The writing strains towards being very good, but is sabotaged by fear. Blackwood’s friends are agreed that she saw only the bleakest, most negative aspects of the world and the people in it, and it is surely from that place in her that she writes. According to Barbara Skelton, ‘on hearing of someone’s ghastly misfortune,’ Blackwood ‘would double up laughing’. She maintains the coldest eye she can manage, shying away from sentimentality as if it were death itself. Death, indeed, seems to be preferable. The cruelty of the stepmother in her first novel is virtually unrelieved, apart from a moment of faint decency that is immediately rendered irrelevant by the disappearance and probable death of the stepdaughter. The characters in the very similar stories published as Good Night Sweet Ladies share cosmic self-centredness and while they might discomfort others, they see very little beyond their own troubles. The reader is not offered anyone or anything to like, the bleakness of the vision is everything, even in the spuriously upbeat ending of Corrigan, where the con artist turns out to have made a sad old woman very happy in her last months by permitting her to live an illusion.
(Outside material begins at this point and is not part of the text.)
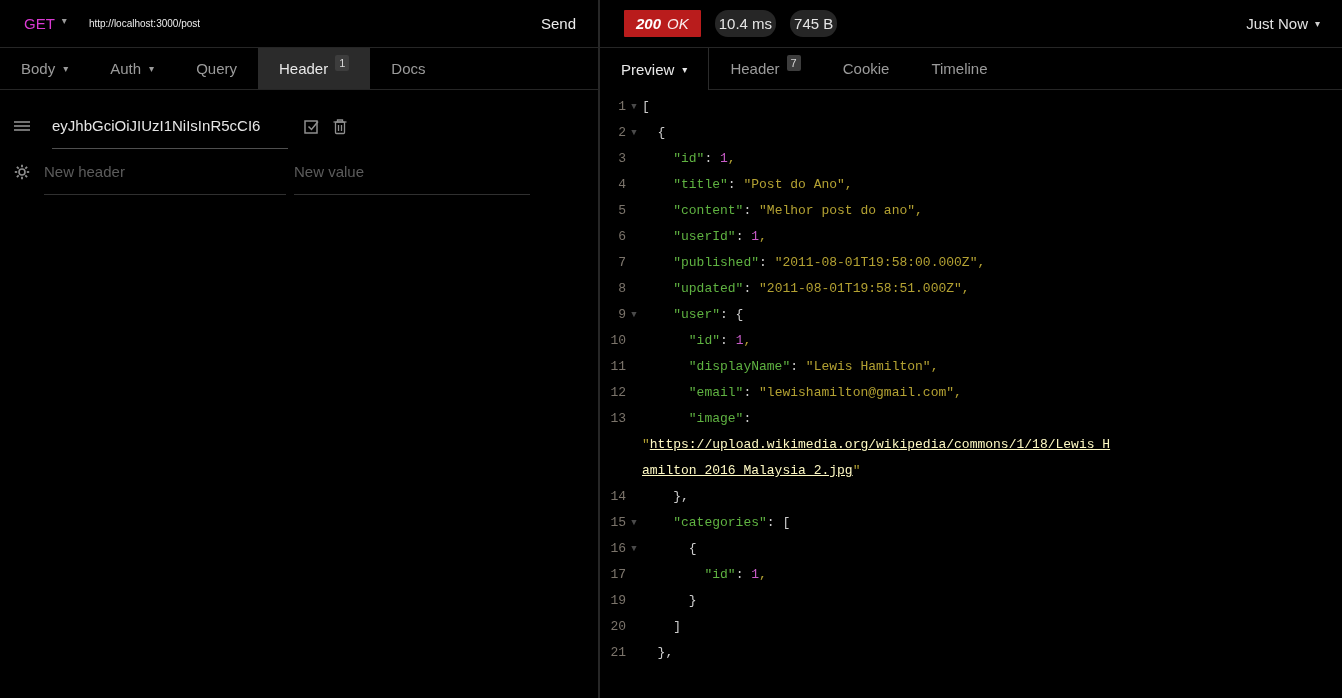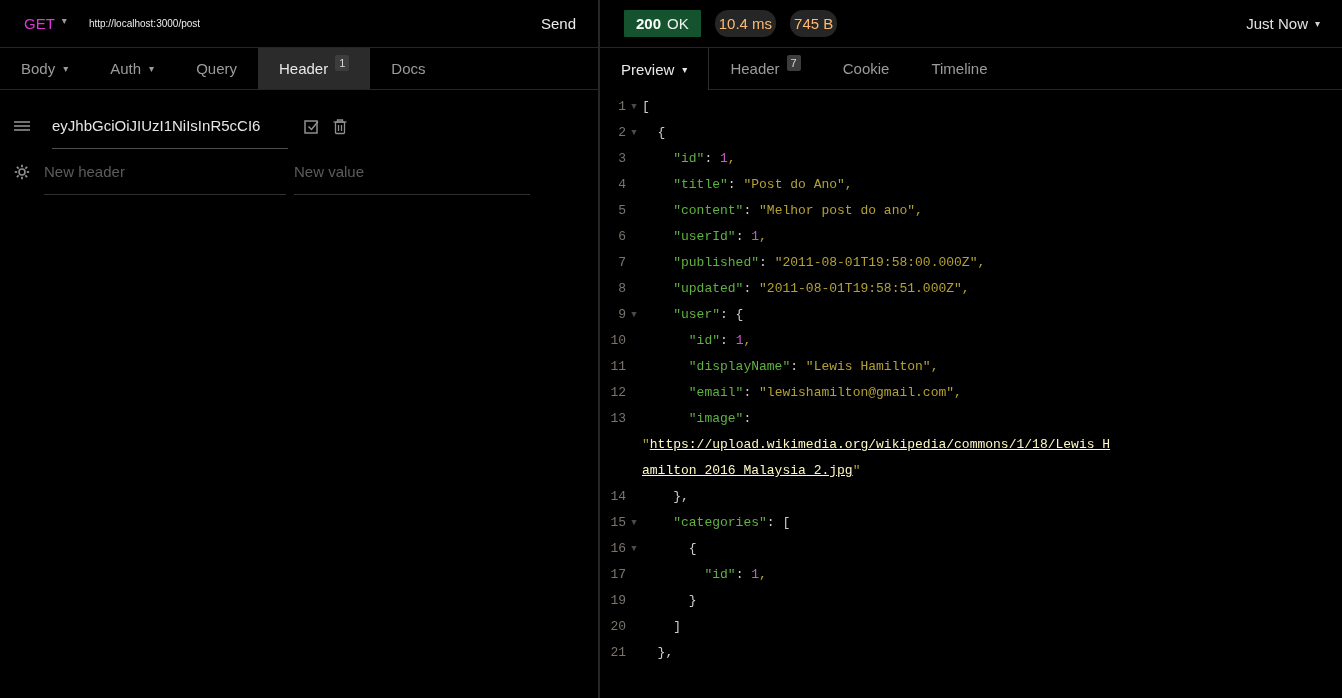"200" .status { background: #14532d -> #b91c1c; font-style: none -> italic }
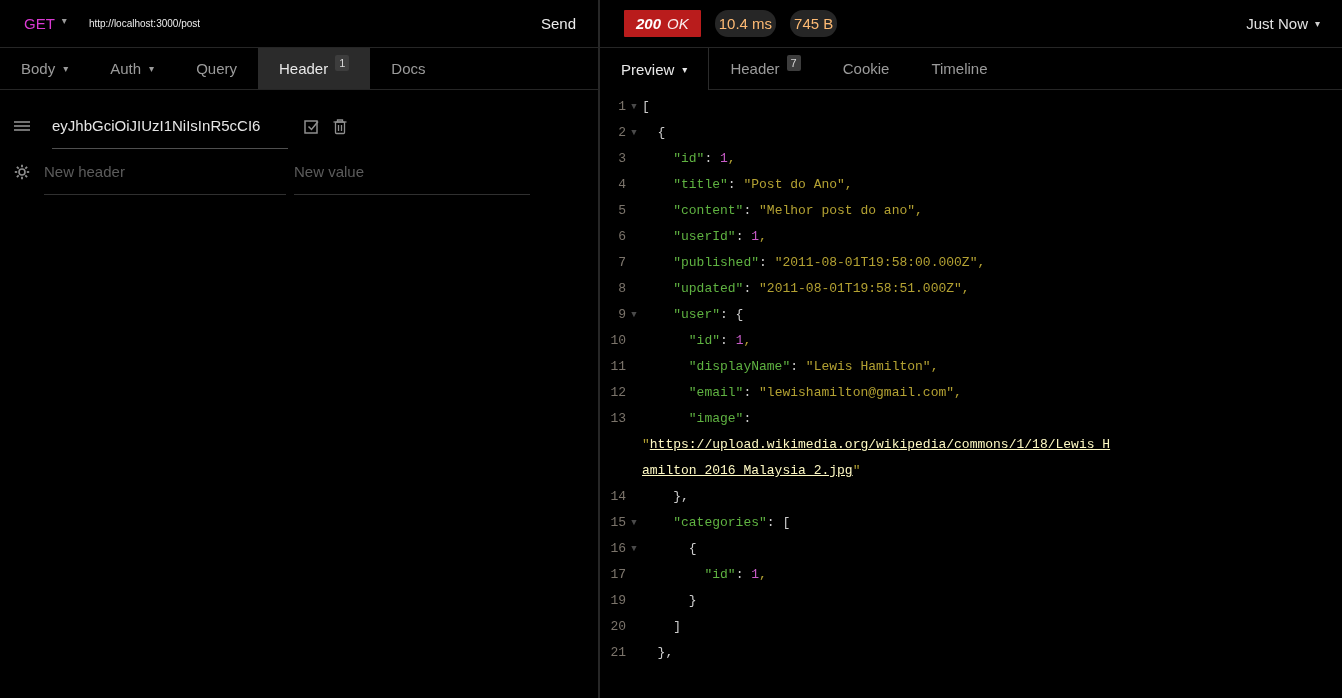"10.4 ms" .badge-dark { color: #fdba74 -> #e5e5e5 }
The novels are strange and intriguing, but they are also slight, because for all their capacity to look into the void, they shed no light on it. They describe pathologies of varying degrees, give no quarter, lack any generosity; finally you say: ‘so what?’ They are indeed dark fairytales, and they have the rigidity of fairytales. Sentimentality is a very bad thing in a writer, but simply to deny its existence is to avoid one of life’s central textures. The fear of appearing sentimental in the end condemns the work to smallness. Even the laughing old Marchesa stopped for a moment between cackles:
‘Love affairs . . . They don’t really matter in the end. They seem so important at the time. But in the end they don’t matter . . . I wonder what does matter in the end.’ She seemed bewildered. ‘Family, I suppose . . . I had all my grandchildren around here the other day.’ Her face lit up. ‘It was amazing to find oneself head of such a large, lovely clan.’
If Blackwood could have hit on something that mattered, her work might have loomed larger than her biography.